WHAT IS REQUIRED: Pull every line containing "Research" from the entries.

DATA SHOWN:
■ ■ ■ ■ ■ ■ ■
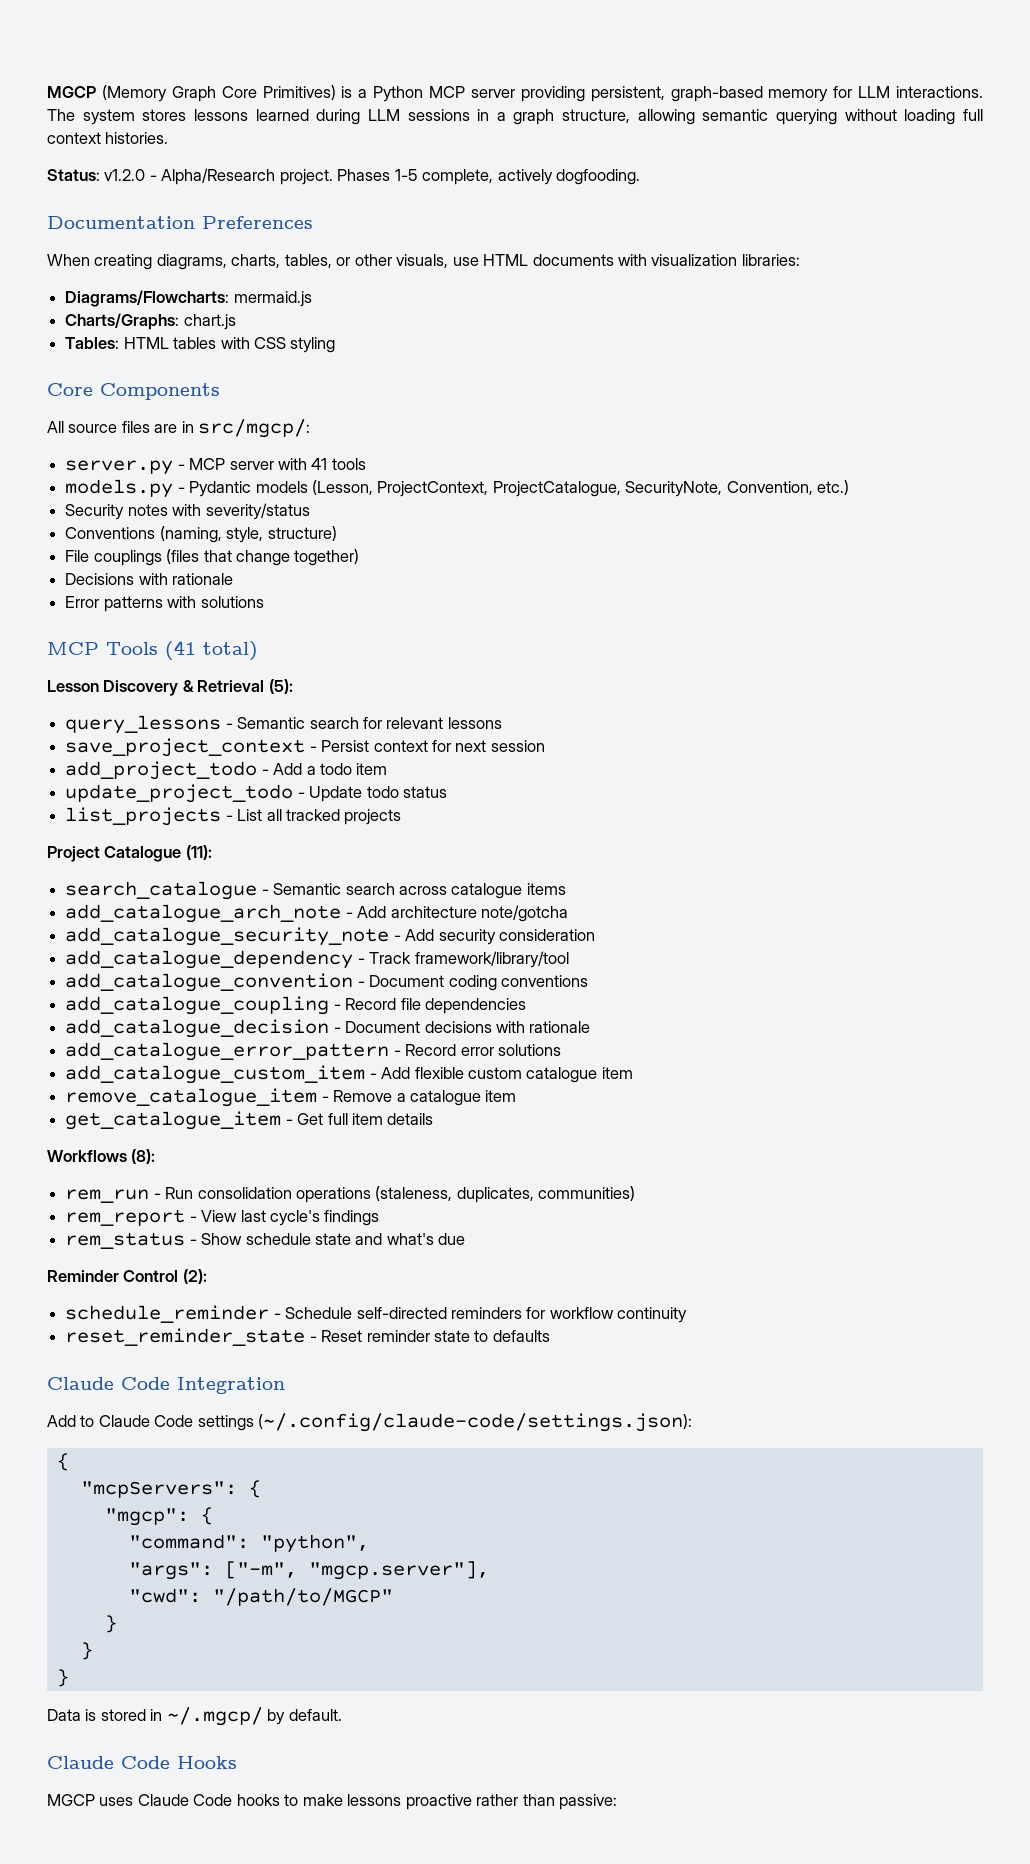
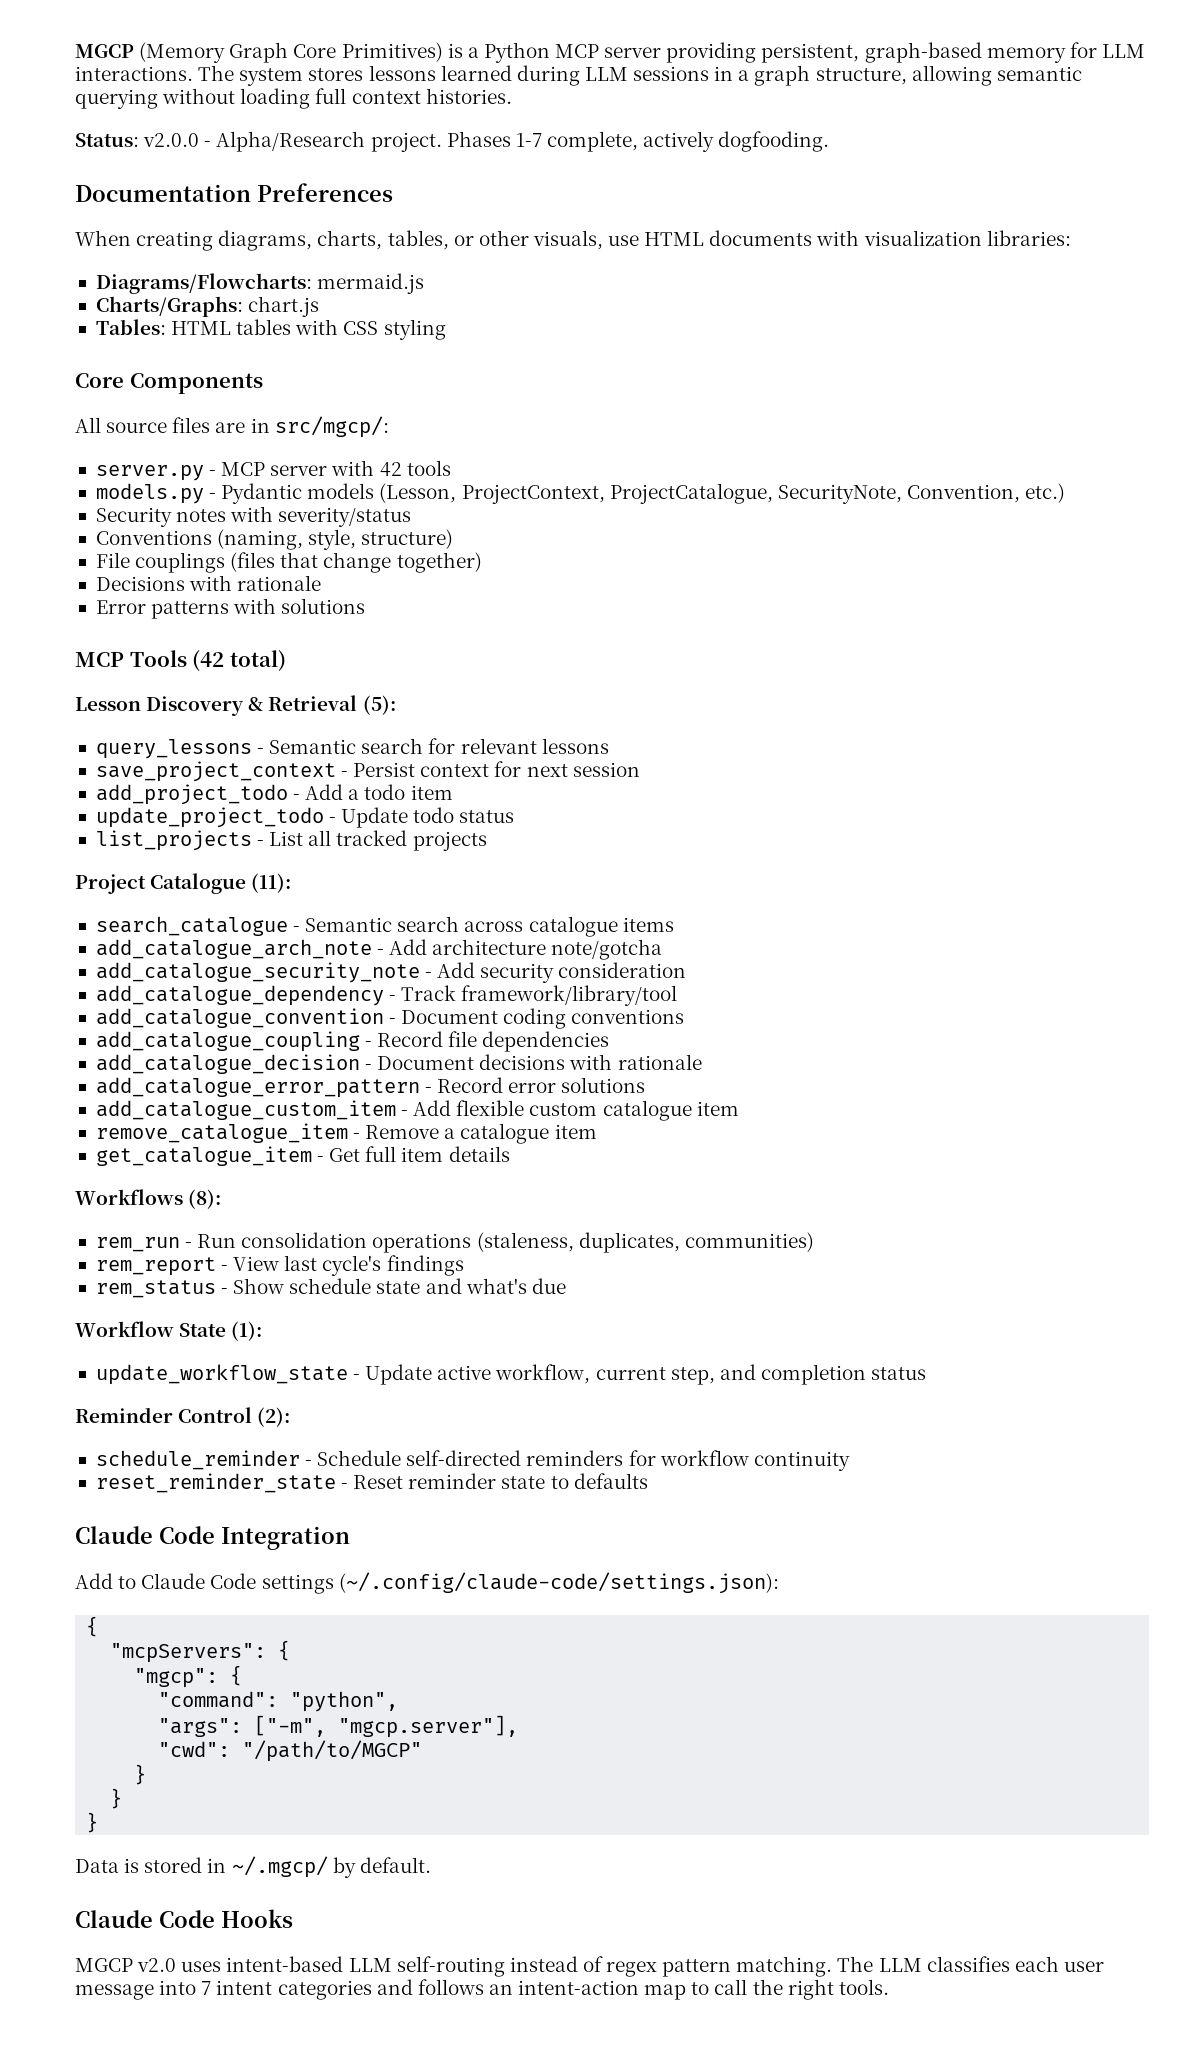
- Status: v1.2.0 - Alpha/Research project.
+ Status: v2.0.0 - Alpha/Research project.
- Phases 1-5 complete, actively dogfooding.
+ Phases 1-7 complete, actively dogfooding.
- server.py - MCP server with 41 tools
+ server.py - MCP server with 42 tools
- MCP Tools (41 total)
+ MCP Tools (42 total)
+ Workflow State (1):
+ update_workflow_state - Update active workflow, current step, and completion status
- MGCP uses Claude Code hooks to make lessons proactive rather than passive:
+ MGCP v2.0 uses intent-based LLM self-routing instead of regex pattern matching. The LLM classifies each user message into 7 intent categories and follows an intent-action map to call the right tools.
■ ■ ■ ■ ■ ■ ■
RESPONSE:
- Status: v1.2.0 - Alpha/Research project.
+ Status: v2.0.0 - Alpha/Research project.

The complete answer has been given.